This past August we attended several investor education events put on by TD Waterhouse Discount Brokerage.  These events were aimed at educating retail investors on the concepts, practices and strategies that will better prepare them when trading. The most recent session we attended was about margin and short selling.

The session covered a number of topics related to using margin including defining margin trading, trading account types, the benefits and risks involved in margin trading and ways of reducing that risk. Our main takeaways from the presentation on the subject of margin trading include:

  • Margin trading is leveraging assets you own or intend to buy
  • Leveraging is the degree to which an investor uses borrowed funds to purchase a security
  • Benefits include increased buying power, lower debt interest rate and the most interesting benefit of all, you can withdraw cash from your margin credit

Of course where there is a silver lining there is always a cloud. There are a few drawbacks to margin trading but the main one is that you can lose more than you invested. You can help mitigate some of these risks by not over-borrowing, diversifying across securities and sectors and having an exit and margin-call strategy.

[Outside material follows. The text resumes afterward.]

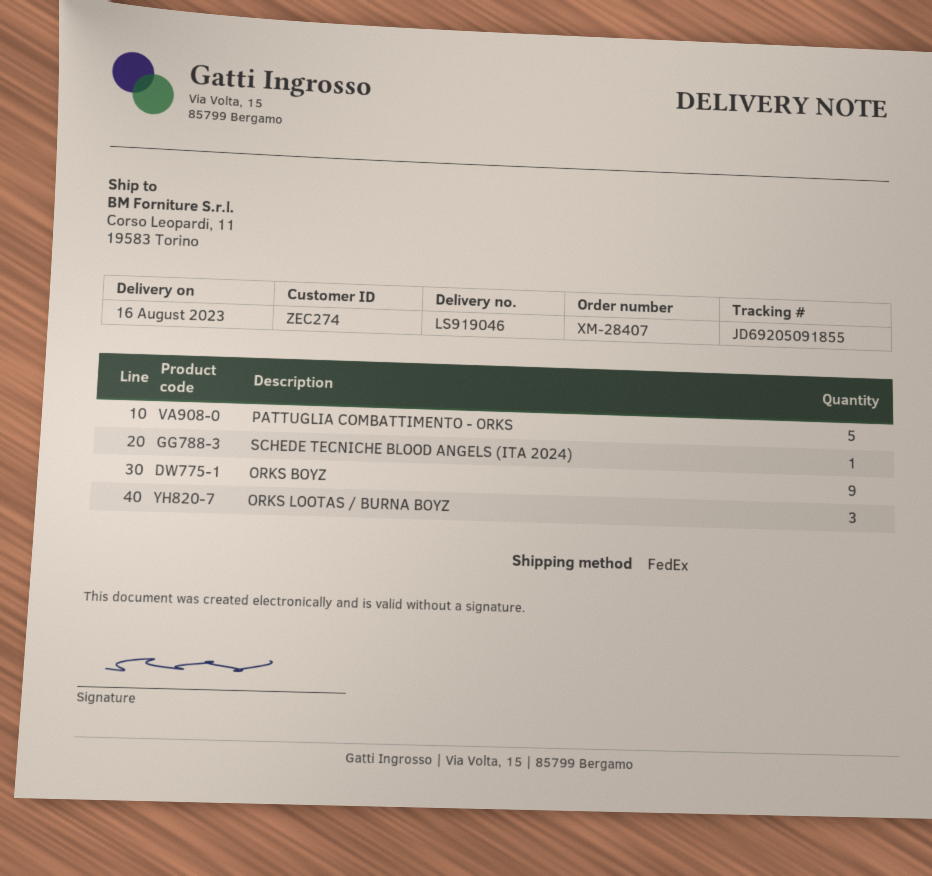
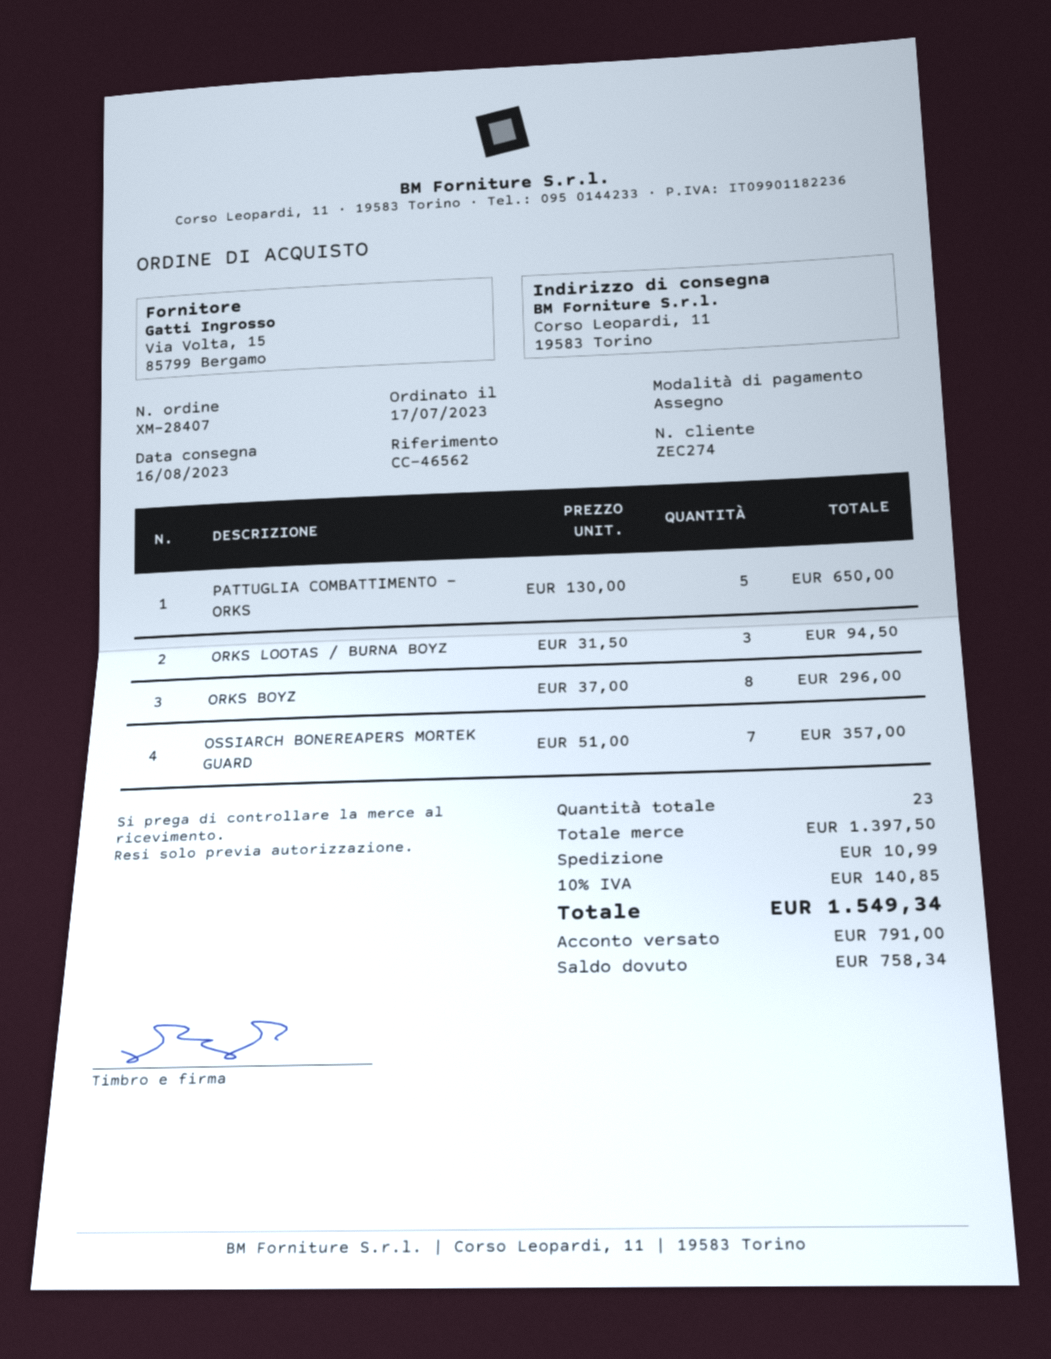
SCHEDE TECNICHE BLOOD ANGELS (ITA 2024): 1 -> none
ORKS BOYZ: 9 -> 8
OSSIARCH BONEREAPERS MORTEK GUARD: none -> 7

Short selling was also covered in this presentation. Topics covered included the definition of short selling with examples, reasons to short sell, trading requirements in short selling, some potential risks and ways of reducing those risks. Our key takeaways for this section include:

  • Short selling requires borrowing a security from a broker in order to selling it, then buying back the security to return it to the broker.
  • Profits or losses are realized when shares are repurchased to return to the broker
  • Losses can be infinite in short selling as there is no limit on share price gain
  • Profits are capped as the share price will only go as low as zero

One can utilize the same strategies used for minimizing risks in margin accounts when short selling. These strategies include starting out small, diversifying investments and having an exit and margin-call strategy in place.

Overall the TD Waterhouse Discount Brokerage session on margin and short selling was informative. The presenter was knowledgeable and answered all questions asked throughout the presentation.

These types of education oriented events are a great opportunity to learn more about investing and trading, especially if you’re just starting out.  To find more educational events, check out our investor education calendar here.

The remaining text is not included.